> _Work instructions_:
Look through the data for the string "radius". Copy every line where it is found.
===== Dataset content =====
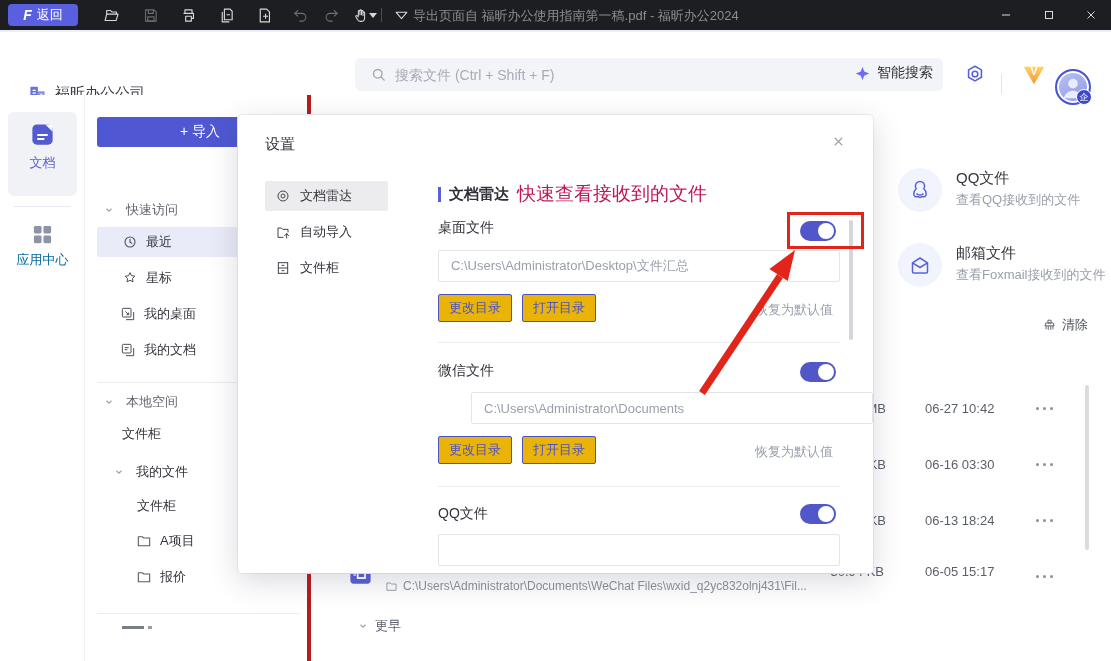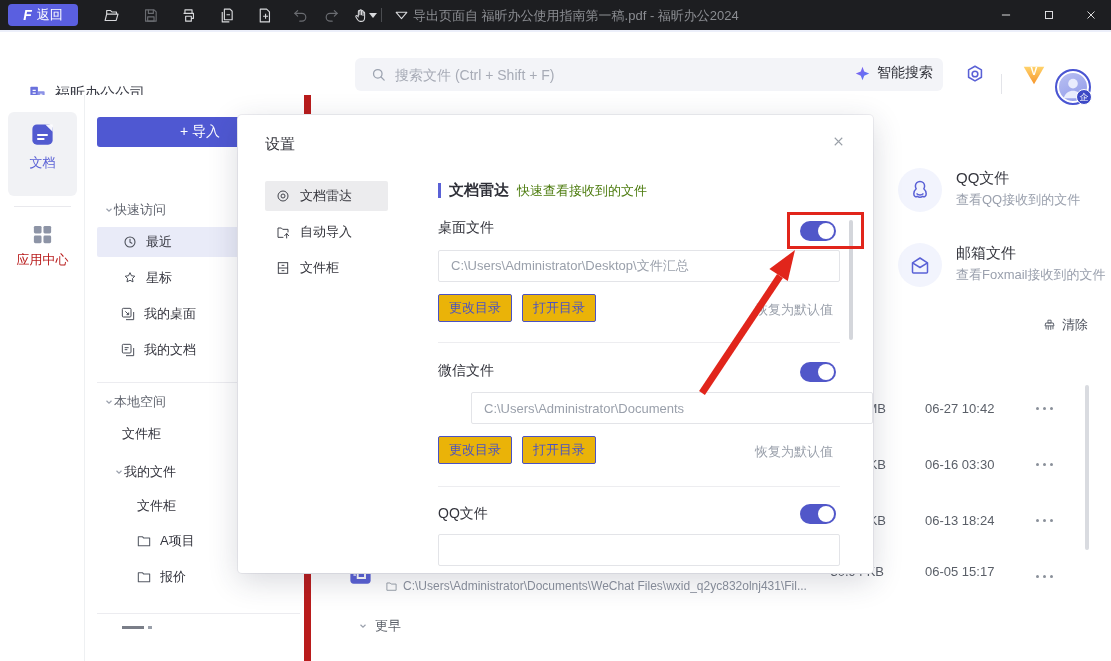--- a/index.html
+++ b/index.html
@@ -34,29 +34,29 @@
     background:linear-gradient(150deg,#bcc3f3,#8d97e8); border:2px solid #4a55d2; box-shadow:inset 0 0 0 2px #fff; }
   .avatar-badge { position:absolute; right:-3px; bottom:-2px; width:16px; height:16px; border-radius:50%; background:#3d49c6;
     border:1.5px solid #fff; color:#fff; font-size:9px; display:flex; align-items:center; justify-content:center; }
 
   
   .rail { position:absolute; left:0; top:95px; width:85px; height:566px; background:#fff; border-right:1px solid #eef0f2; }
   .rail-doc { position:absolute; left:8px; top:17px; width:69px; height:84px; background:#f1f2f5; border-radius:6px; text-align:center; }
   .rail-doc-label { margin-top:42px; font-size:13px; color:#5a61d6; }
   .rail-divider { position:absolute; left:14px; top:111px; width:57px; height:1px; background:#e9e9ed; }
   .rail-apps { position:absolute; left:0; top:128px; width:85px; text-align:center; }
-  .rail-apps-label { margin-top:28px; font-size:13px; color:#b91c1c; }
-
-  
-  .sidepanel { position:absolute; left:85px; top:95px; width:226px; height:566px; background:#fff; border-right:7px solid #b91c1c; }
+  .rail-apps-label { margin-top:28px; font-size:13px; color:#0369a1; }
+
+  
+  .sidepanel { position:absolute; left:85px; top:95px; width:226px; height:566px; background:#fff; border-right:4px solid #b91c1c; }
   .btn-import { position:absolute; left:12px; top:22px; width:206px; height:30px; background:#4f58d2; border-radius:3px;
     color:#fff; font-size:14px; display:flex; align-items:center; justify-content:center; }
   .btn-open { position:absolute; left:12px; top:62px; width:206px; height:30px; background:#fff; border:1px solid #4a53c8; border-radius:3px;
     color:#4a53c8; font-size:14px; display:flex; align-items:center; justify-content:center; gap:6px; }
-  .tree-head { position:absolute; display:flex; align-items:center; gap:0; font-size:13px; color:#60646e; }
+  .tree-head { position:absolute; display:flex; align-items:center; gap:12px; font-size:13px; color:#60646e; }
   .tree-row { position:absolute; display:flex; align-items:center; gap:8px; font-size:13px; color:#34353e; }
   .tree-row.sel { background:#e9ebf8; border-radius:2px; }
   .tree-row svg { width:16px; height:16px; color:#4a4e58; }
   .sp-divider { position:absolute; left:12px; width:203px; height:1px; background:#ececf0; }
   .chev { width:10px; height:10px; color:#9aa0ac; }
 
   
   .card-icon { position:absolute; width:44px; height:44px; border-radius:50%; background:#f2f4fd; display:flex; align-items:center; justify-content:center; color:#5a61d6; }
   .card-icon svg { width:24px; height:24px; }
   .card-title { position:absolute; font-size:15px; color:#33343c; }
@@ -78,21 +78,21 @@
   .modal-title { position:absolute; left:27px; top:20px; font-size:15px; color:#34353c; }
   .modal-close { position:absolute; left:590px; top:16px; width:20px; height:20px; color:#9aa0a8; display:flex; align-items:center; justify-content:center; }
   .modal-close svg { width:15px; height:15px; }
   .mtab { position:absolute; left:27px; width:123px; height:30px; display:flex; align-items:center; gap:9px; padding-left:10px;
     font-size:13px; color:#34353c; border-radius:2px; }
   .mtab svg { width:16px; height:16px; color:#42444c; }
   .mtab.sel { background:#ececee; }
   .msec-head { position:absolute; left:200px; top:66px; display:flex; align-items:center; }
   .msec-bar { width:3px; height:15px; background:#5a61d6; margin-right:8px; }
   .msec-title { font-size:15px; font-weight:bold; color:#2f3038; }
-  .msec-sub { font-size:13px; color:#4d7c0f; margin-left:8px; }
+  .msec-sub { font-size:19px; color:#be185d; margin-left:8px; }
   .mgroup-label { position:absolute; left:200px; font-size:14px; color:#33343c; }
   .toggle { position:absolute; left:562px; width:36px; height:20px; border-radius:10px; background:#5157c9; }
   .toggle i { position:absolute; right:2px; top:2px; width:16px; height:16px; border-radius:50%; background:#fff; }
   .mpath { position:absolute; left:200px; width:402px; height:32px; border:1px solid #e3e4e8; border-radius:2px;
     background:#fff; font-size:13px; color:#9aa0ab; padding:0 12px; outline:none; font-family:inherit; }
   .mbtn { position:absolute; width:74px; height:28px; border:1px solid #4a52c4; border-radius:2px; background:#eab308;
     color:#4a52c4; font-size:13px; display:flex; align-items:center; justify-content:center; }
   .mrestore { position:absolute; font-size:13px; color:#9aa0ab; }
   .mdivider { position:absolute; left:200px; width:402px; height:1px; background:#ededf0; }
=====
> _Written solution_:
   .avatar-badge { position:absolute; right:-3px; bottom:-2px; width:16px; height:16px; border-radius:50%; background:#3d49c6;
   .rail-doc { position:absolute; left:8px; top:17px; width:69px; height:84px; background:#f1f2f5; border-radius:6px; text-align:center; }
   .btn-import { position:absolute; left:12px; top:22px; width:206px; height:30px; background:#4f58d2; border-radius:3px;
   .btn-open { position:absolute; left:12px; top:62px; width:206px; height:30px; background:#fff; border:1px solid #4a53c8; border-radius:3px;
   .tree-row.sel { background:#e9ebf8; border-radius:2px; }
   .card-icon { position:absolute; width:44px; height:44px; border-radius:50%; background:#f2f4fd; display:flex; align-items:center; justify-content:center; color:#5a61d6; }
     font-size:13px; color:#34353c; border-radius:2px; }
   .toggle { position:absolute; left:562px; width:36px; height:20px; border-radius:10px; background:#5157c9; }
   .toggle i { position:absolute; right:2px; top:2px; width:16px; height:16px; border-radius:50%; background:#fff; }
   .mpath { position:absolute; left:200px; width:402px; height:32px; border:1px solid #e3e4e8; border-radius:2px;
   .mbtn { position:absolute; width:74px; height:28px; border:1px solid #4a52c4; border-radius:2px; background:#eab308;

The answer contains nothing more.